● **EXERCISE DATA**:
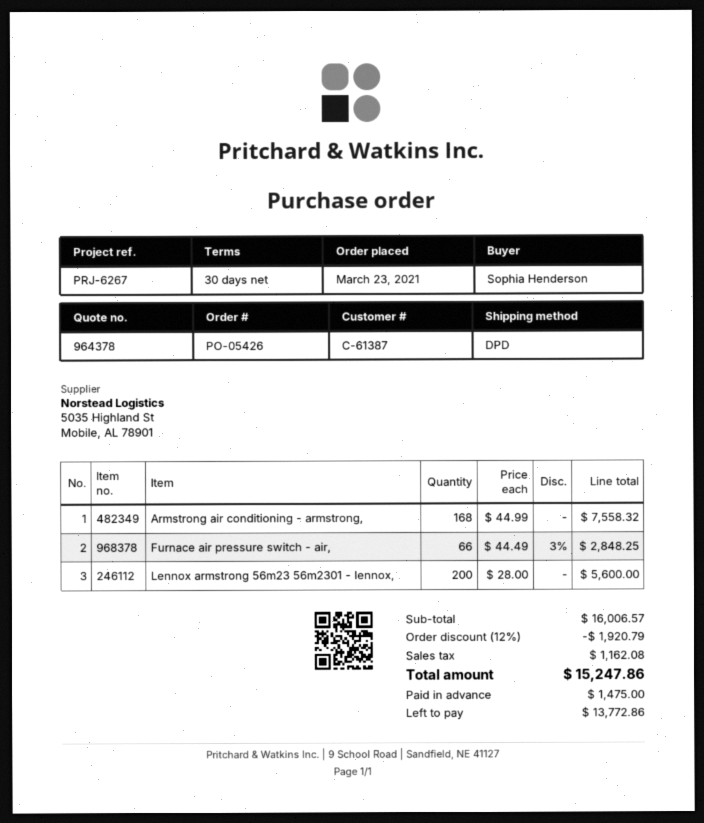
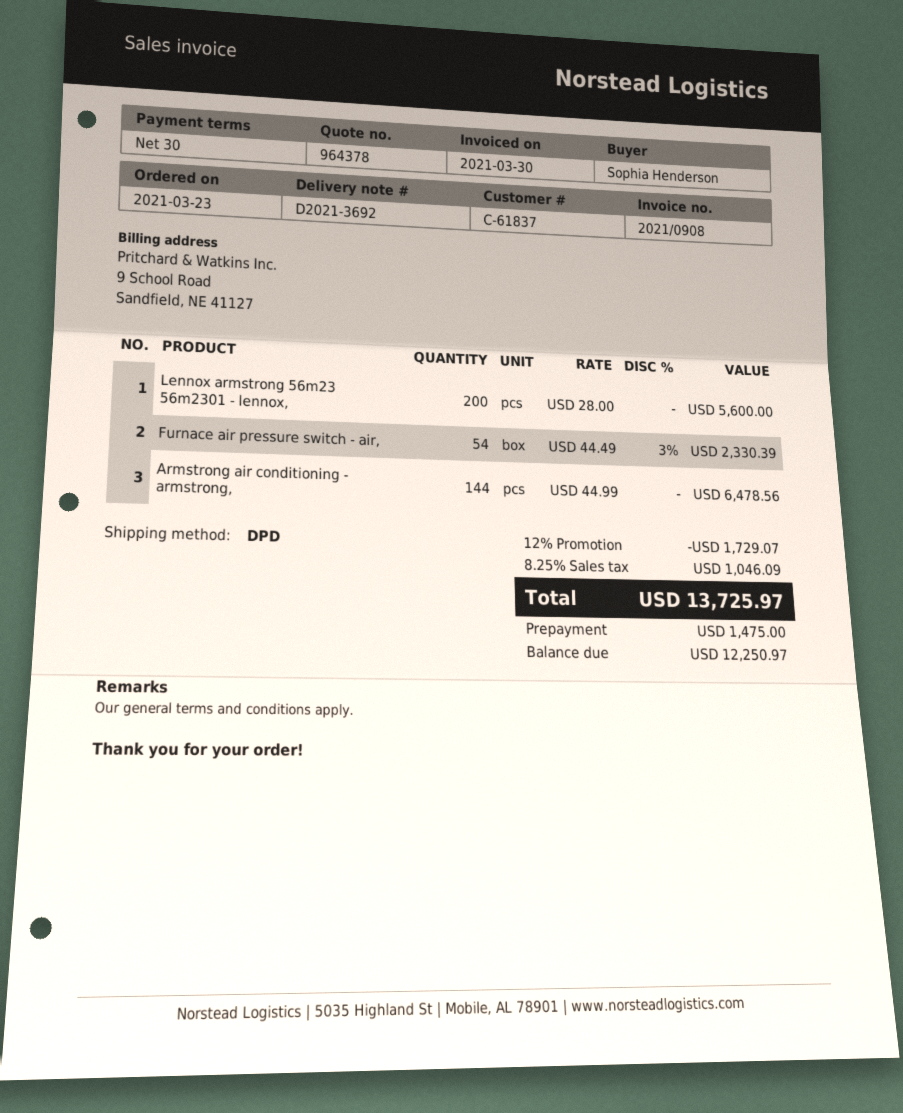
customer number: C-61387 -> C-61837
Armstrong air conditioning - armstrong,: 168 x 44.99 = 7558.32 -> 144 x 44.99 = 6478.56
Furnace air pressure switch - air,: 66 x 44.49 - 3% = 2848.25 -> 54 x 44.49 - 3% = 2330.39
discount: 12% = 1920.79 -> 12% = 1729.07
tax: 1162.08 -> 1046.09
total: 15247.86 -> 13725.97
balance: 13772.86 -> 12250.97

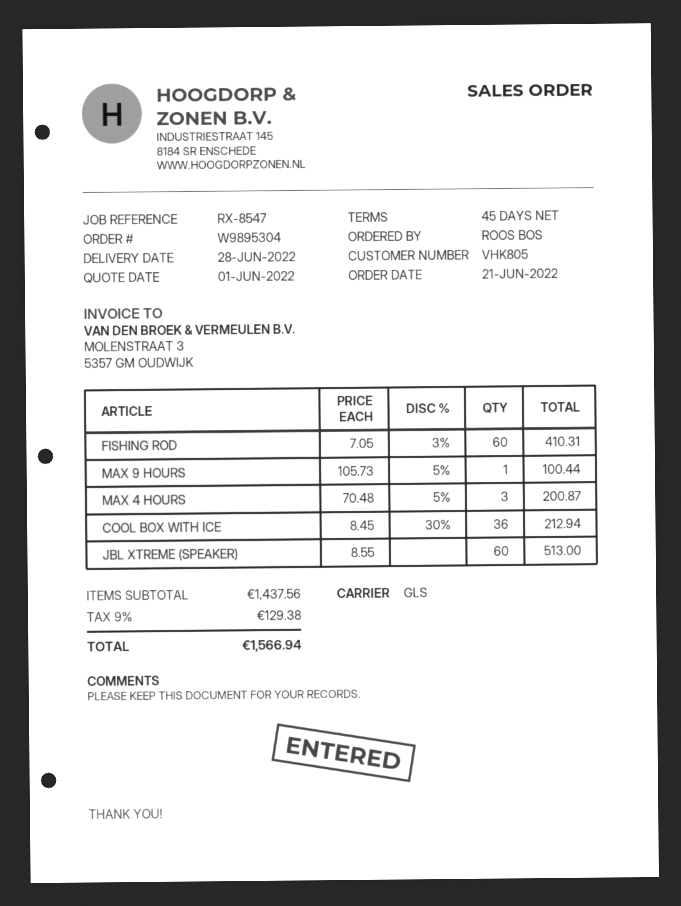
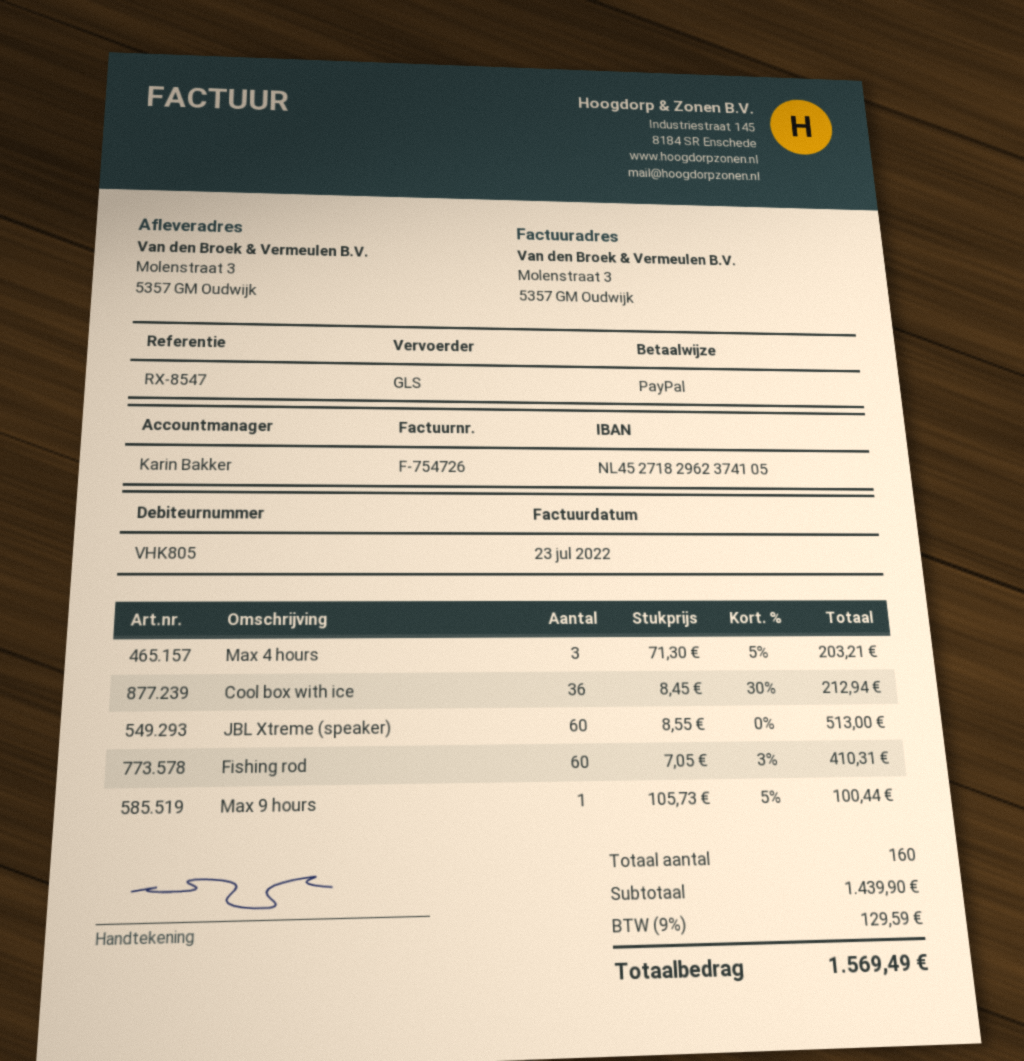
MAX 4 HOURS: 3 x 70.48 - 5% = 200.87 -> 3 x 71.30 - 5% = 203.21
subtotal: 1437.56 -> 1439.90
tax: 9% = 129.38 -> 9% = 129.59
total: 1566.94 -> 1569.49

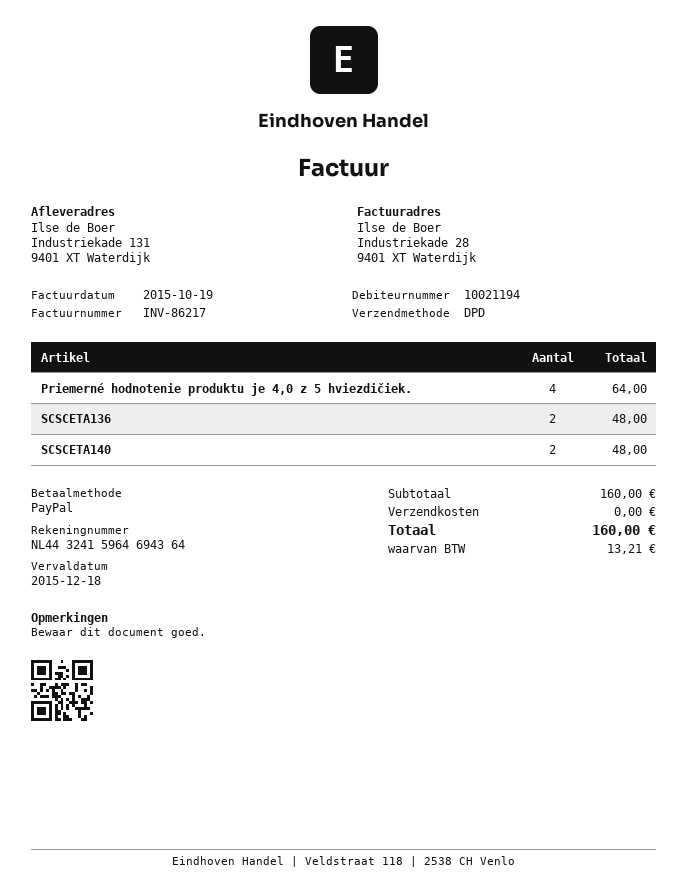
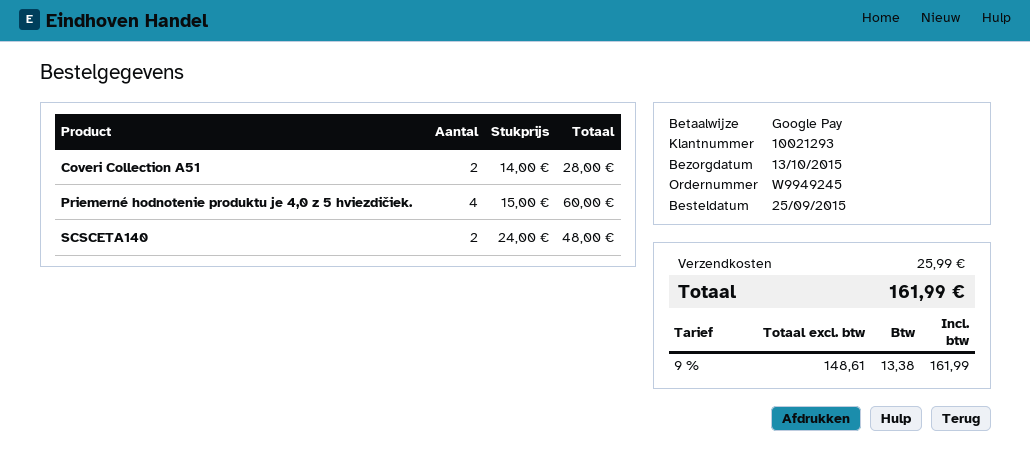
customer number: 10021194 -> 10021293
payment method: PayPal -> Google Pay
Priemerné hodnotenie produktu je 4,0 z 5 hviezdičiek.: 4 for 64.00 -> 4 for 60.00
SCSCETA136: 2 for 48.00 -> none
Coveri Collection A51: none -> 2 for 28.00
shipping: 0.00 -> 25.99
tax: 13.21 -> 13.38
total: 160.00 -> 161.99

● **EXERCISE DESCRIPTION**:
Which lines in the listing have the string "none"? Pick them out and copy them.

● **RESPONSE FOR THIS EXERCISE**:
SCSCETA136: 2 for 48.00 -> none
Coveri Collection A51: none -> 2 for 28.00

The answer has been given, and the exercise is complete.